I just posted a question on Stack Overflow.

Help LibraryThing on Stack Overflow: Keeping track of on/offs without index-only tables?
http://stackoverflow.com/questions/5891789/keeping-track-of-on-offs-without-inde...

The case is whether or not a book has been indexed. The indexed byte is currently stored in the main book table. The UPDATES are slow--making indexing across a group likely to send us into replication arrears.

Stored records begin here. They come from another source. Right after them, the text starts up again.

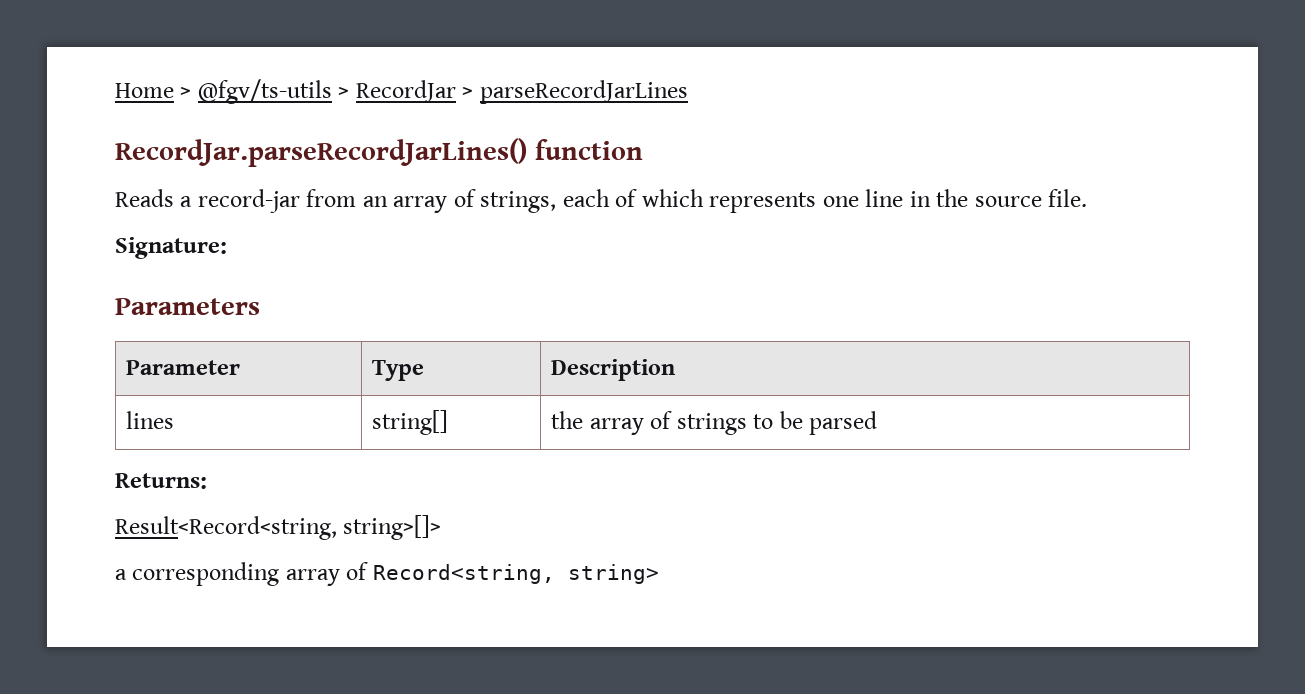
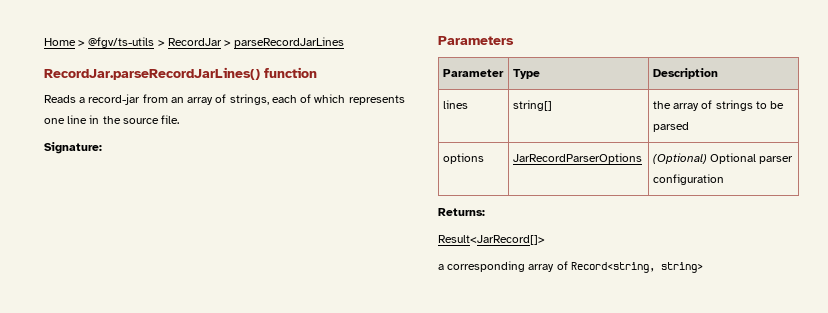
(878, 423) none -> [442,153,484,164] [512,153,642,164] [652,153,794,164] [652,174,724,185] // options | JarRecordParserOptions | (Optional) Optional parser configuration
[115,515,442,540] Result<Record<string, string>[]> -> [438,235,545,245] Result<JarRecord[]>

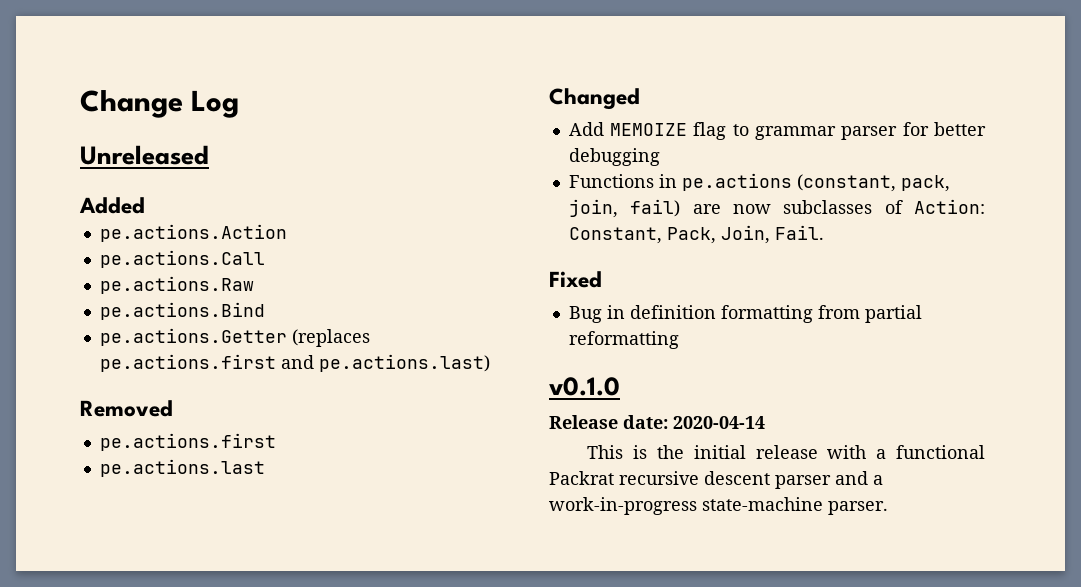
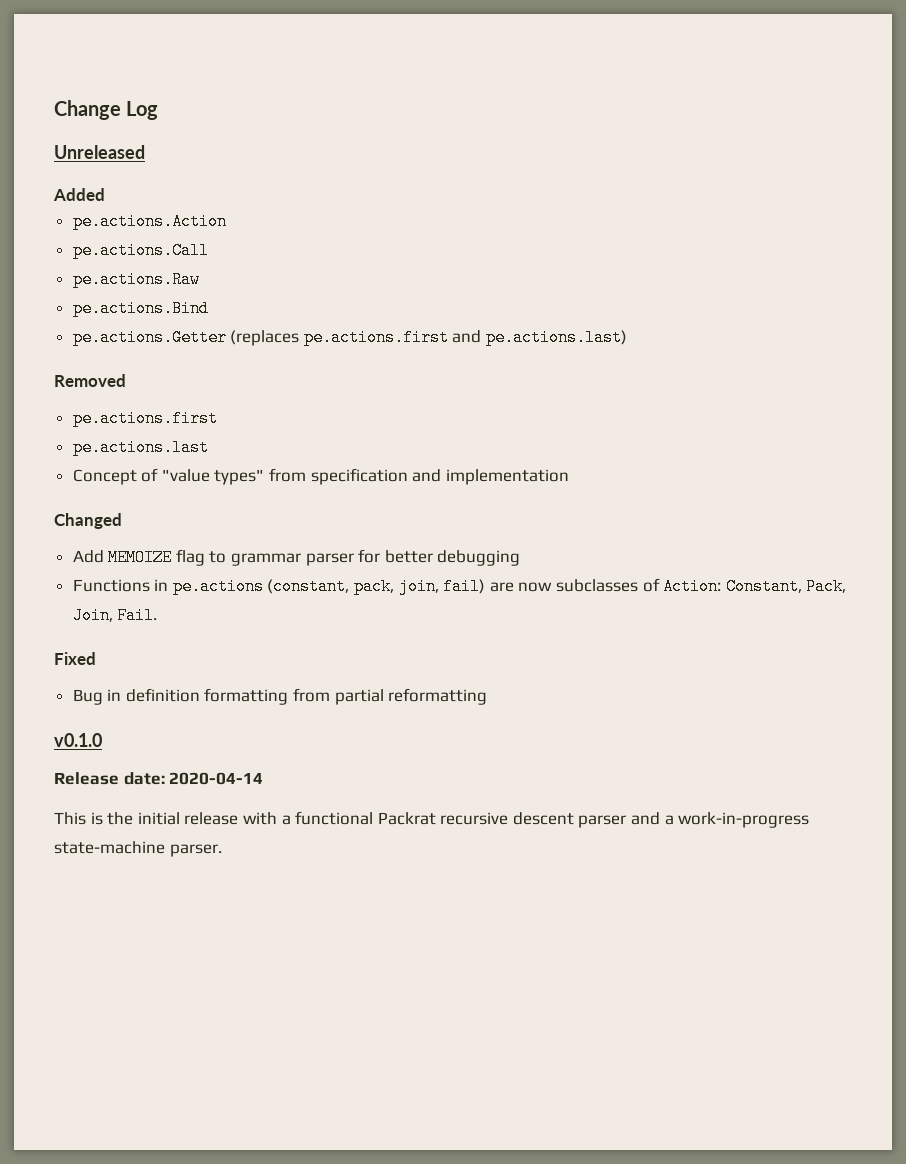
(265, 468) none -> [72,468,569,485] // Concept of "value types" from specification and implementation

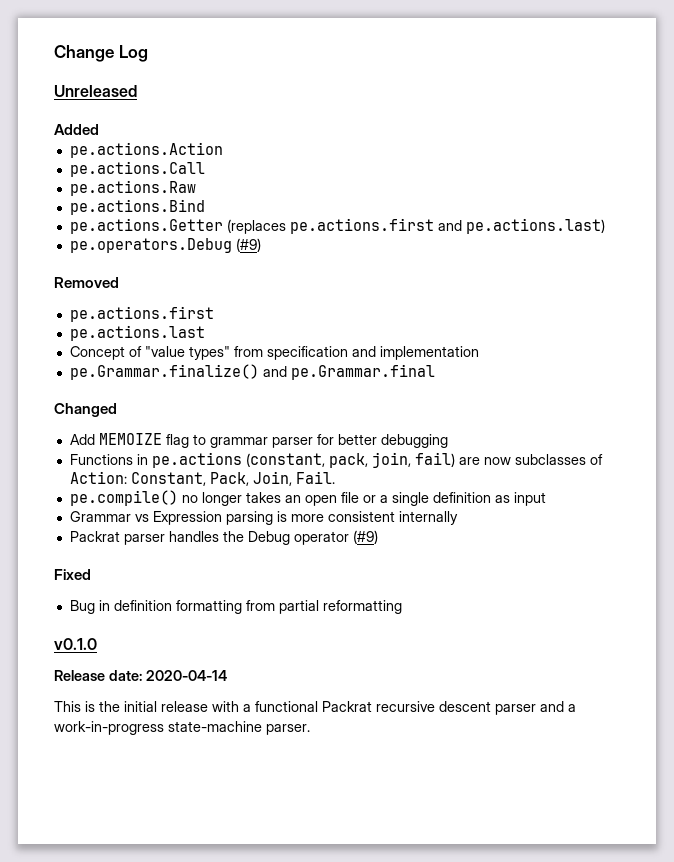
(628, 337) none -> [69,238,261,253] // pe.operators.Debug (#9)
(569, 477) none -> [69,364,435,380] // pe.Grammar.finalize() and pe.Grammar.final
(158, 615) none -> [69,490,546,506] [69,511,458,525] [69,530,378,545] // pe.compile() no longer takes an open file or a single definition as input // Grammar vs Expression parsing is more consistent internally // Packrat parser handles the Debug operator (#9)

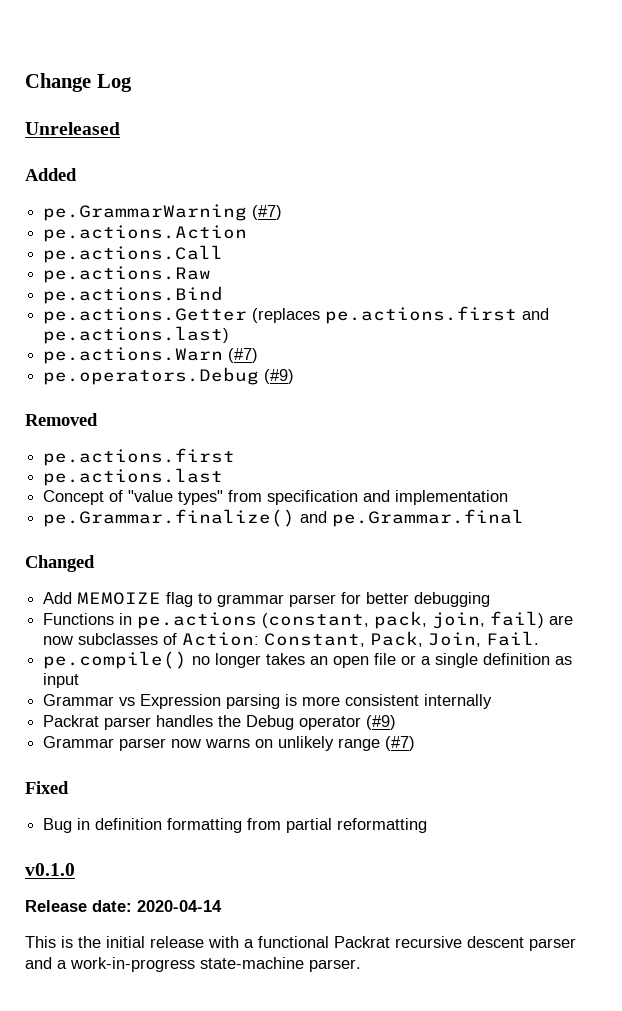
(99, 129) none -> [43,204,283,221] // pe.GrammarWarning (#7)
(605, 226) none -> [43,347,259,364] // pe.actions.Warn (#7)
(378, 537) none -> [43,736,416,751] // Grammar parser now warns on unlikely range (#7)

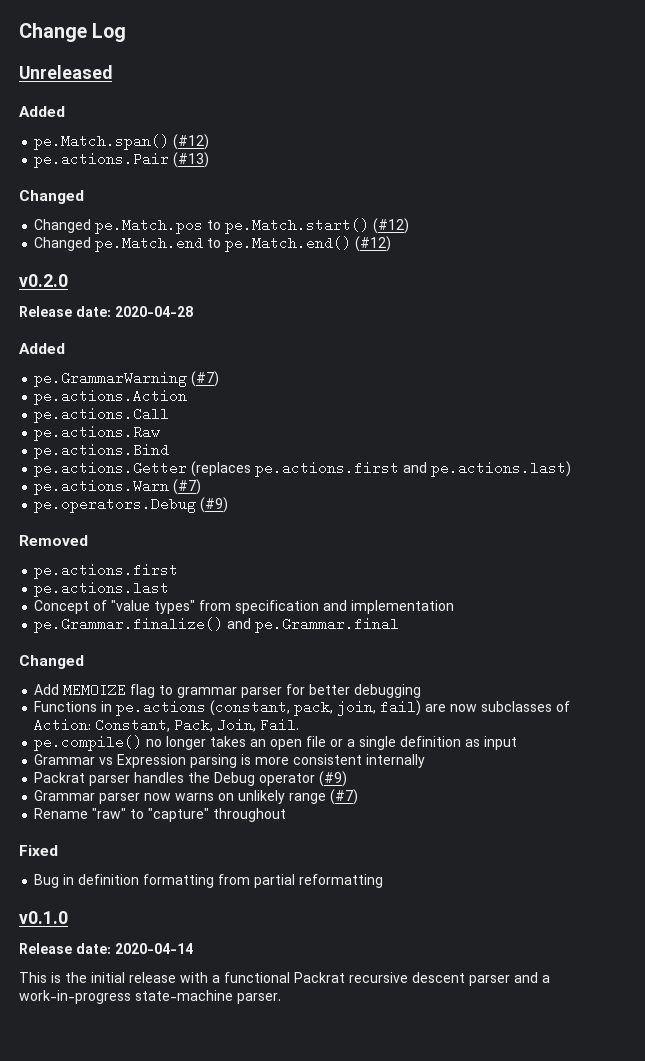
(77, 174) none -> [34,134,210,150] [34,152,210,168] [19,190,84,204] [34,218,410,234] [34,236,392,252] [19,274,68,287] [19,306,193,317] [19,343,65,354] // pe.Match.span() (#12) // pe.actions.Pair (#13) // Changed // Changed pe.Match.pos to pe.Match.start() (#12) // Changed pe.Match.end to pe.Match.end() (#12) // v0.2.0 // Release date: 2020-04-28 // Added
(416, 743) none -> [34,808,287,822] // Rename "raw" to "capture" throughout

We are helped by overall timestamps for the last time a user was indexed and the last time any change was made. But if the changed is larger than the indexed, it must descend to the books, and then update them.

2bvs
sep 11, 2011, 10:23 pm

Not enough information so I am just guessing but may be you can use a bloom filter? It is a probabilistic structure. Basically use multiple hash functions on an item to create N different indices into the bloom filter bitmap. If the item is *not* a member of the set, at least one of N bits will be clear. if all N are set, this could be a false positive and you must lookup the definitive version (usually slower to get there). So in your case you can still keep the indexed by in the main book table but only need to hit is when the filter has a positive hit. Check out the wikipedia article.

3PaulFoley
sep 12, 2011, 1:15 am

You index all the books belonging to a particular user at the same time, right? Store a number for each book, and for the user: when the former is greater than the latter, the book needs indexing -- you only need one update on the user table to flag them as indexed.